Satu tahun setelah hari itu, tak pernah ada lagi sosok Sadam yang datang di hari Minggu. Meski demikian, buket bunga kiriman dari Sadam tak pernah absen untuk datang ke toko Miela. Hingga pada suatu Minggu yang gerimis, Sadam tiba-tiba datang dengan air mata kegembiraan yang tertahan.

Pria itu menjatuhkan lututnya ke lantai. “Miela, ibu bersedia memberi kita kesempatan. Hanya saja, adakah hatimu masih terbuka?”

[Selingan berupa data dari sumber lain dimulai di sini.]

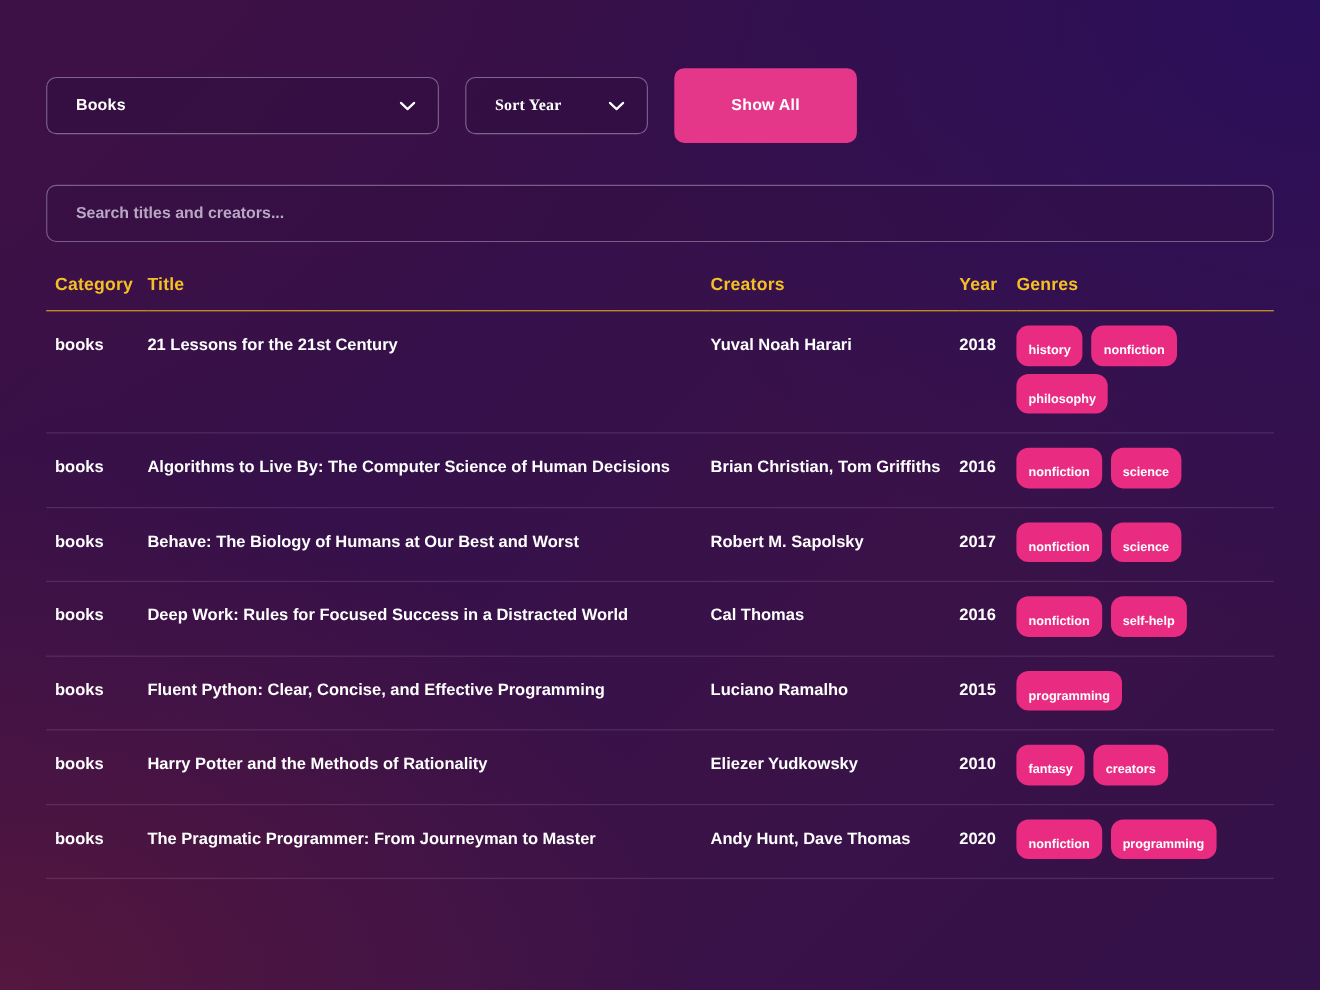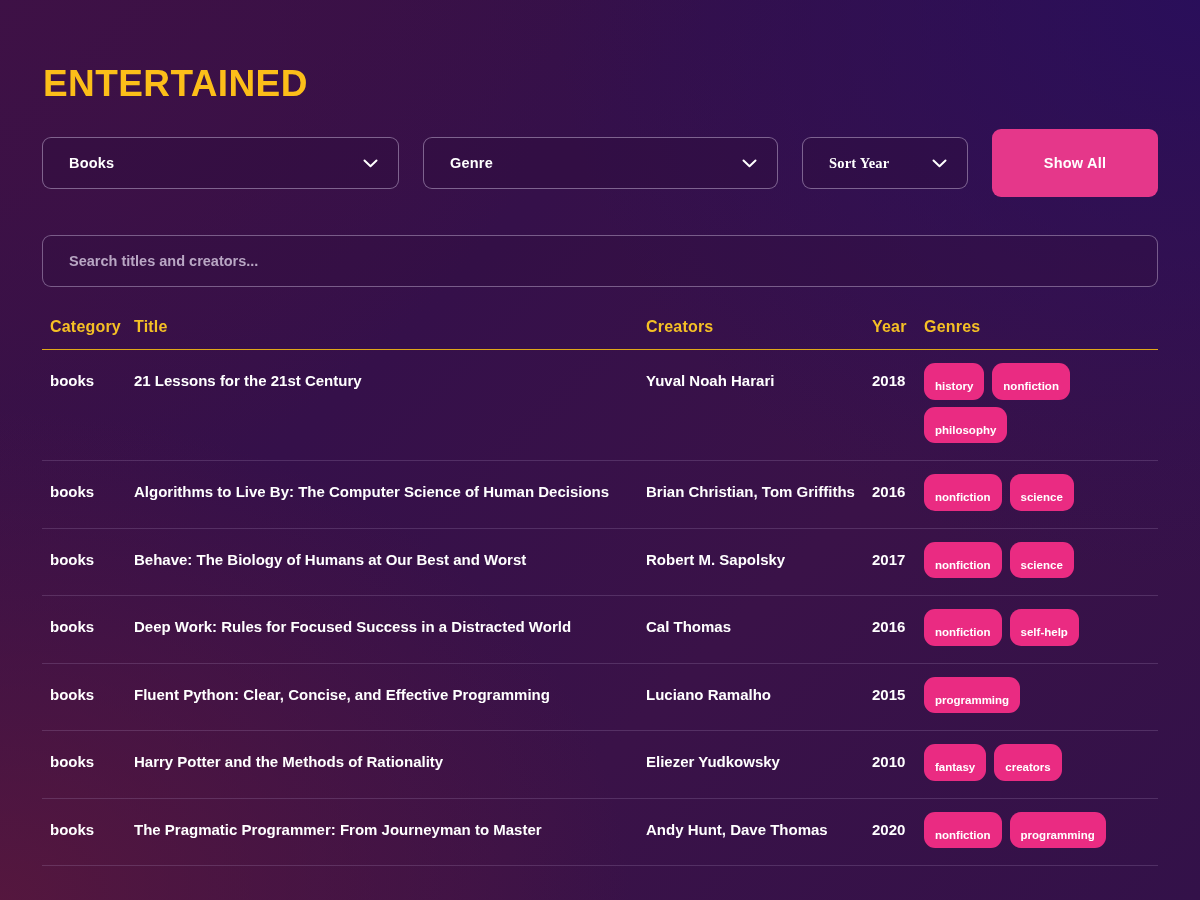--- a/index.html
+++ b/index.html
@@ -170,7 +170,6 @@
 
 <div class="page">
 
-  <h1 class="logo">ENTERTAINED</h1>
 
   <div class="controls">
 

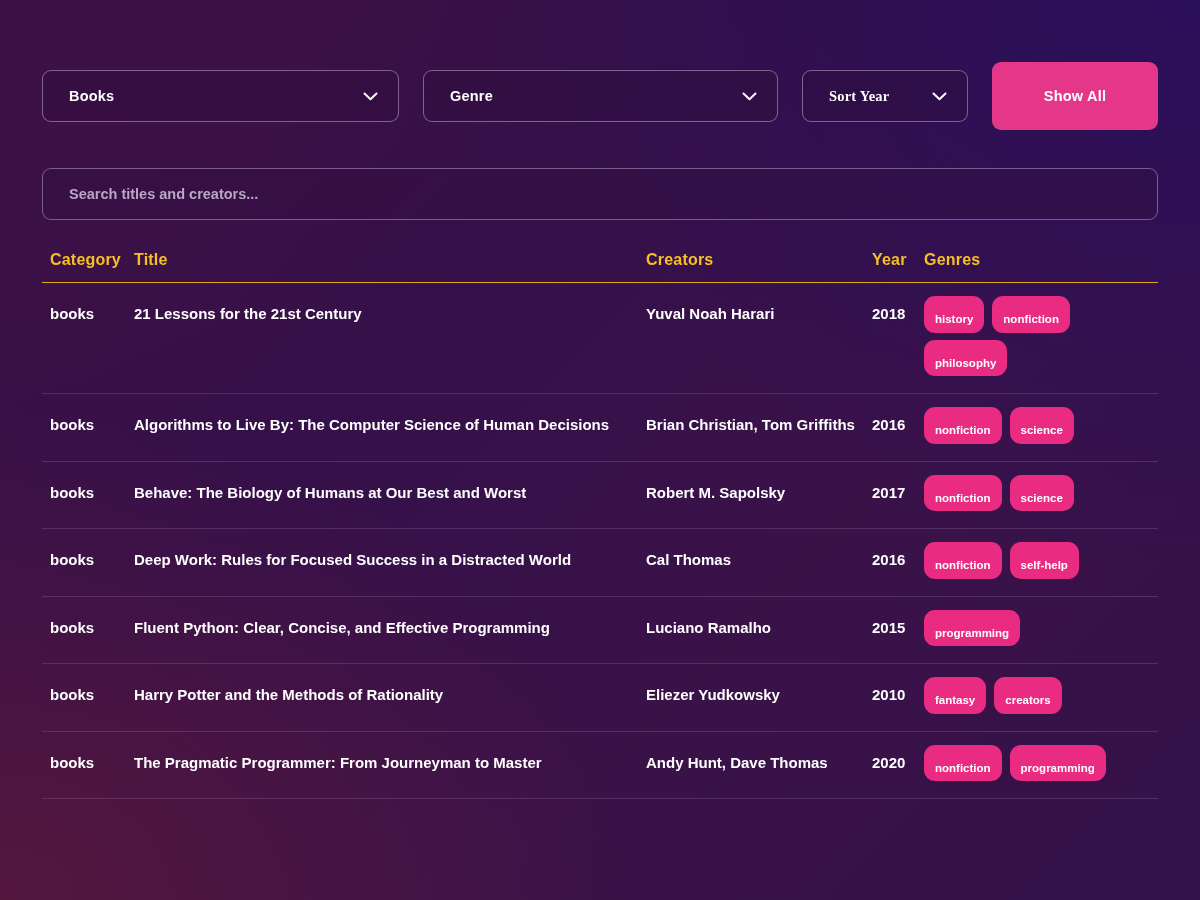--- a/index.html
+++ b/index.html
@@ -182,14 +182,6 @@
       </span>
     </div>
 
-    <div class="select-box w2">
-      <span class="lbl">Genre</span>
-      <span class="chev">
-        <svg width="15" height="9" viewBox="0 0 15 9">
-            <path d="M1.5 1.5 L7.5 7.2 L13.5 1.5" fill="none" stroke="#ffffff" stroke-width="2" stroke-linecap="round" stroke-linejoin="round"></path>
-          </svg>
-      </span>
-    </div>
 
     <div class="select-box w3">
       <span class="lbl">Sort Year</span>

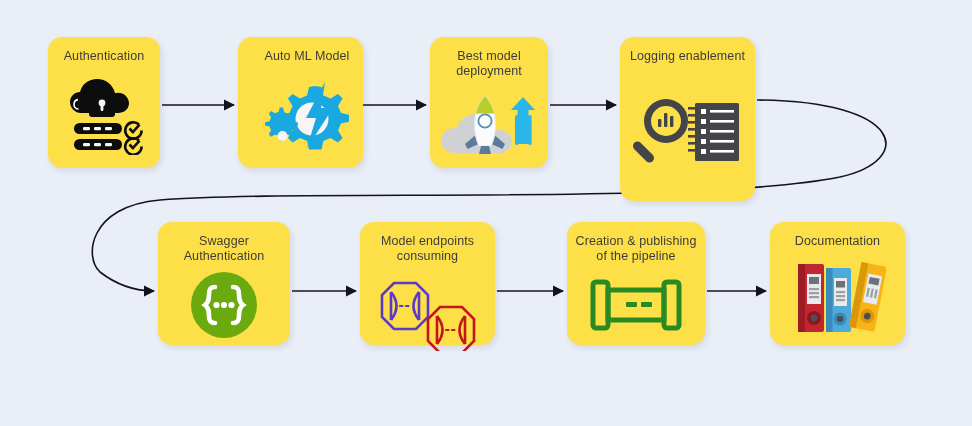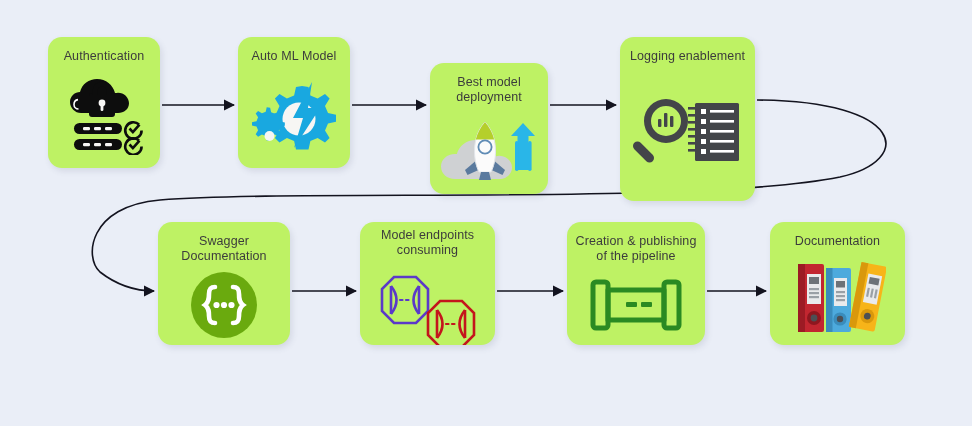--- a/index.html
+++ b/index.html
@@ -17,12 +17,11 @@
 
   .node{
     position:absolute;
-    background:#bef264;
+    background:#fde047;
     border-radius:14px;
     box-shadow:2px 3px 6px rgba(60,70,100,.13);
     display:flex;flex-direction:column;align-items:center;
     z-index:2;
-    justify-content:flex-end;
   }
   .node-label{
     color:#3c3c3c;

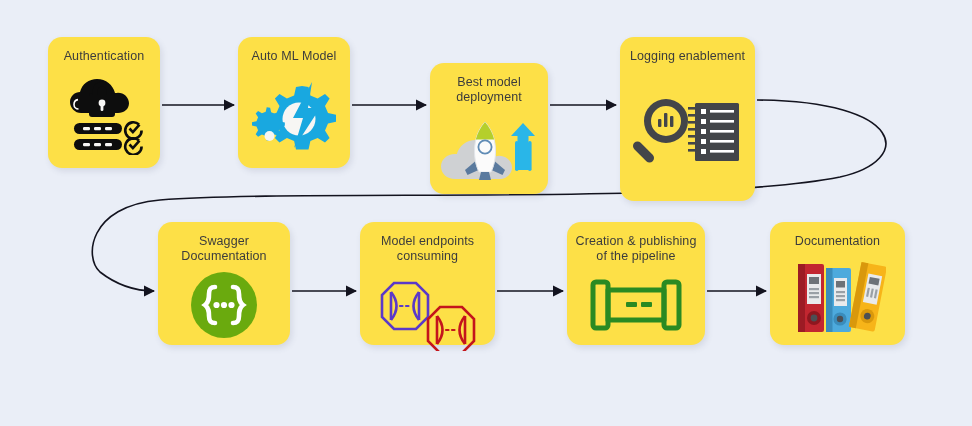--- a/index.html
+++ b/index.html
@@ -93,7 +93,7 @@
     </div>
   </div>
 
-  <div class="node" style="left:238px;top:37px;width:112px;height:131px;">
+  <div class="node" style="left:238px;top:37px;width:112px;height:131px;padding-left:13px;">
     <div class="node-label">Auto ML Model</div>
     <div class="node-art">
       <svg width="84" height="76" viewBox="0 0 84 76">

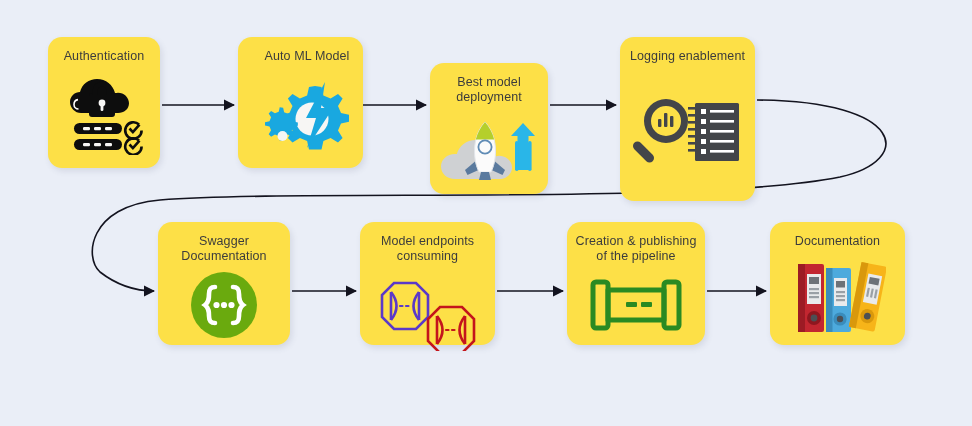--- a/index.html
+++ b/index.html
@@ -108,7 +108,7 @@
     </div>
   </div>
 
-  <div class="node" style="left:430px;top:37px;width:118px;height:131px;margin-top:26px;">
+  <div class="node" style="left:430px;top:37px;width:118px;height:131px;">
     <div class="node-label">Best model
 deployment</div>
     <div class="node-art">

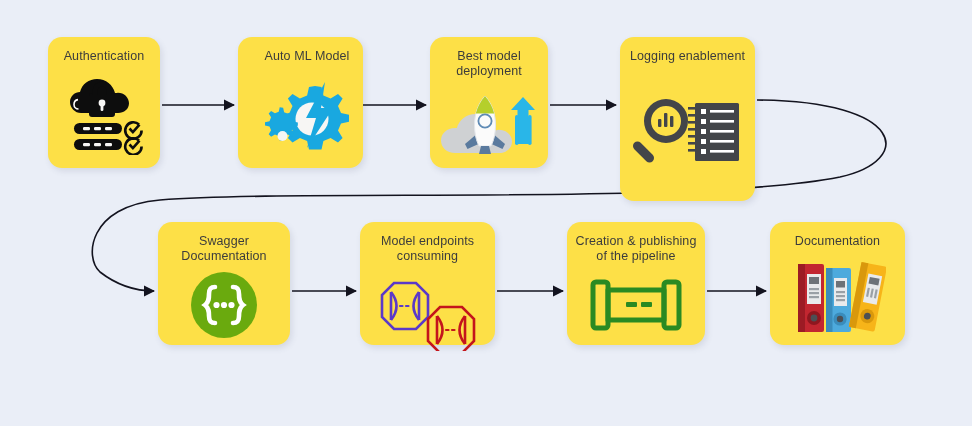--- a/index.html
+++ b/index.html
@@ -172,7 +172,7 @@
 
   <div class="node" style="left:158px;top:222px;width:132px;height:123px;">
     <div class="node-label">Swagger
-Documentation</div>
+Authentication</div>
     <div class="node-art">
       <svg width="68" height="68" viewBox="0 0 68 68">
         <circle cx="34" cy="34" r="33" fill="#6aaa0e"></circle>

Miela mendekat dan turut menempelkan lututnya ke lantai. “Aku bukan perempuan yang bisa menyia-nyiakan kesempatan, Mas…”

Sadam memekik gembira, memeluk Miela yang telah lama ia rindukan. Ia lantas memberitahukan Miela rencananya untuk memberi kejutan pada Nyonya Sandra yang tengah dalam perjalanan pulang.

“Dia paling suka menyantap aneka masakan, mari kita bekerja sama menciptakan tumis Pare kesayangan ibuku!”

***

Seingatnya, Sadam hanya meninggalkan Miela sepuluh menit di dapur karena dia perlu membeli sesuatu di minimarket terdekat. Sadam tak pernah menduga jika sepuluh menit itu akan memunculkan bencana besar. 

Dapurnya berantakan, beberapa bahan masakan berceceran di lantai dengan warna kehitaman dan memunculkan bau gosong.

“Aku sedang membaca artikel di Google, kukira baru sebentar, tapi api menyambar dari panci dan beginilah akhirnya. …” Miela terisak, kebingungan menjelaskan kekacauan yang ia buat. Sungguh, ia seperti sedang merobek tiket emas yang akan membawanya meninggalkan status perawan tua. 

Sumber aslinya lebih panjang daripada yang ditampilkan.